According to the Director General of the Ghana Health Service, Dr. Anthony Nsiah Asare the Food and Drugs Authority has authorized the use of the drugs in the six selected regions namely: Volta, Oti, Ahafo, Bono, Bono East and Central.
“We have assessed and ensured the adequate capacity of the country’s cold chain and injection waste management,” Dr.

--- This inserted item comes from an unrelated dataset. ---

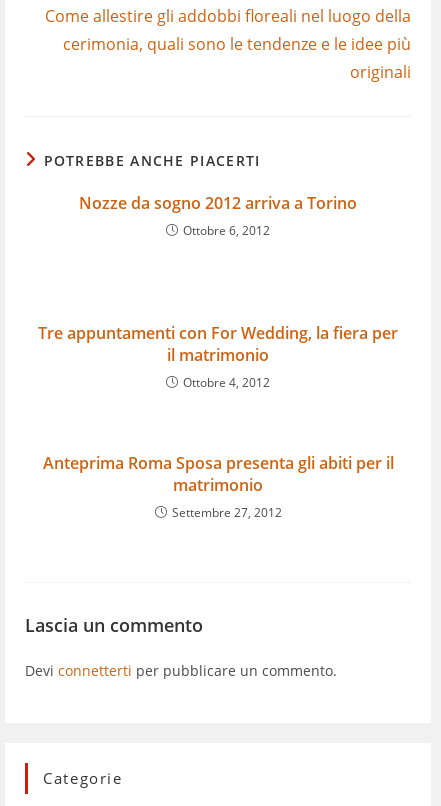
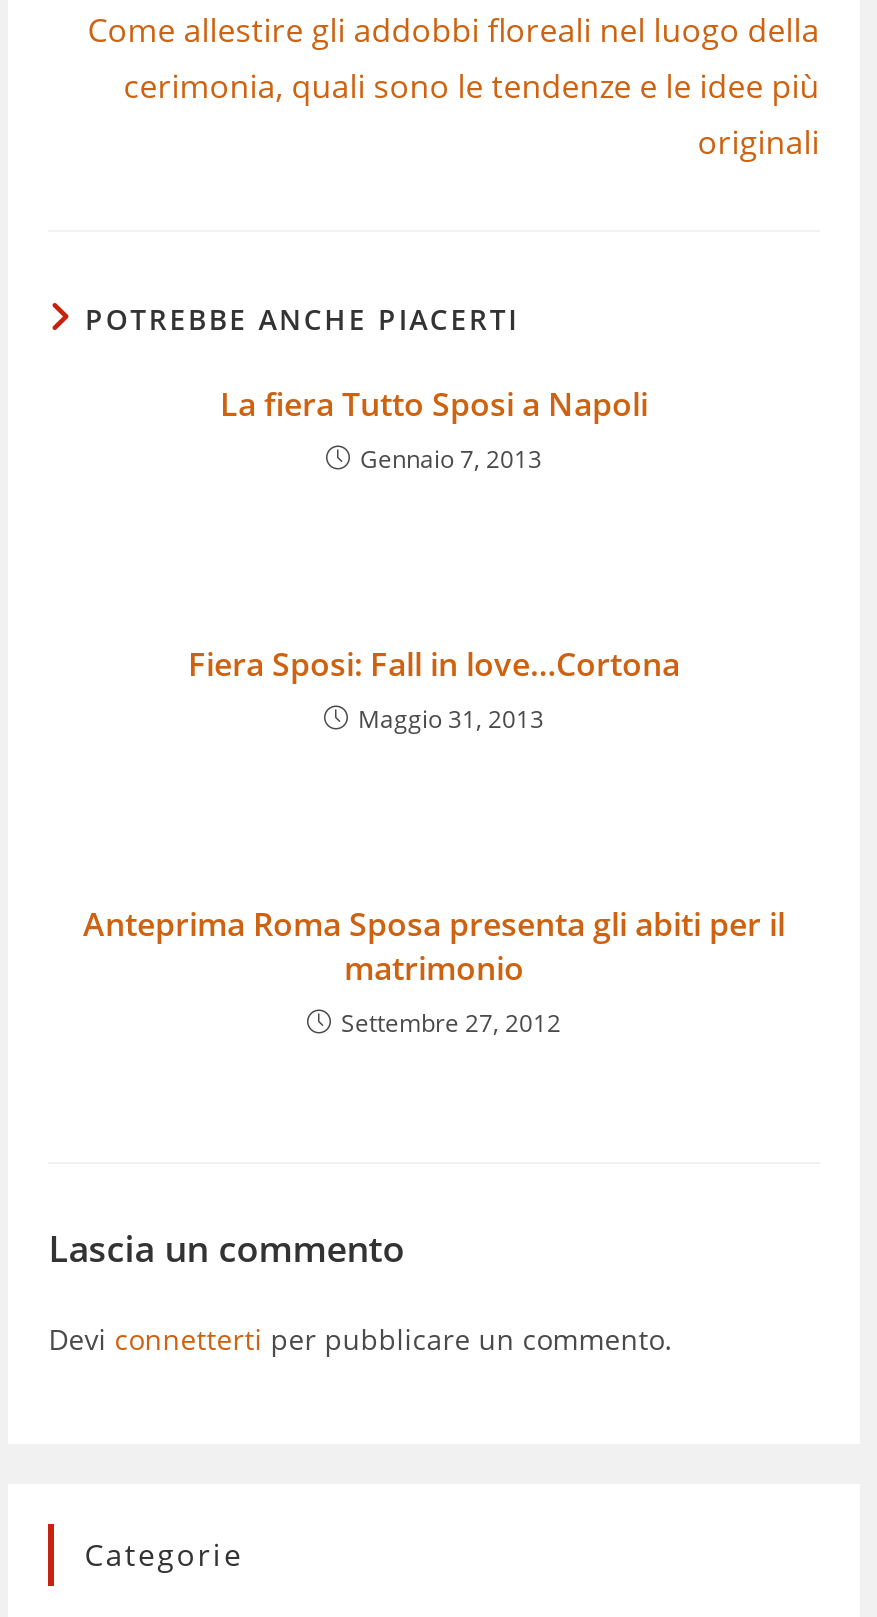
[79,192,357,239] Nozze da sogno 2012 arriva a Torino | Ottobre 6, 2012 -> [220,382,648,476] La fiera Tutto Sposi a Napoli | Gennaio 7, 2013
[38,322,398,391] Tre appuntamenti con For Wedding, la fiera per | il matrimonio | Ottobre 4, 2012 -> [188,642,680,736] Fiera Sposi: Fall in love…Cortona | Maggio 31, 2013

Nsiah Asare noted about the storage of the vaccine.
The vaccine is expected to avert at least 50,000 malaria cases and save approximately 750 children in the intervention areas.
In Ghana, malaria causes about 2,000 deaths annually, approximately 48% of them children under the age of 5.
The vaccine has come as an additional tool of the intervention to accelerate the country’s efforts towards control and elimination of the disease
The goal of the RTS, S pilot, according of the director, public health division of the Ghana Health Service, Dr, Badu Sakodie is to access feasibility, safety and impact of the vaccine in the context of routine use alongside other currently recommended malaria control measure.
THE RTS, S OR MOSQUIRIX
The RTS, S or Mosquirix vaccine is an injectable, developed to protect the plasmodium falciparum malaria in children.
The plasmodium falciparum, is the predominant malaria parasite which causes 80 to 90 percent of severe morbidity and mortality mostly in children under 5 and pregnant women.
The vaccine stimulates the body’s own immune system to defend it against malaria by preventing the parasite from infecting, maturing and multiplying in the liver.
All eligible children will be targeted to receive the full 4 doses of the new vaccine beginning from the 6th month, 7th, 9th and the 24th month.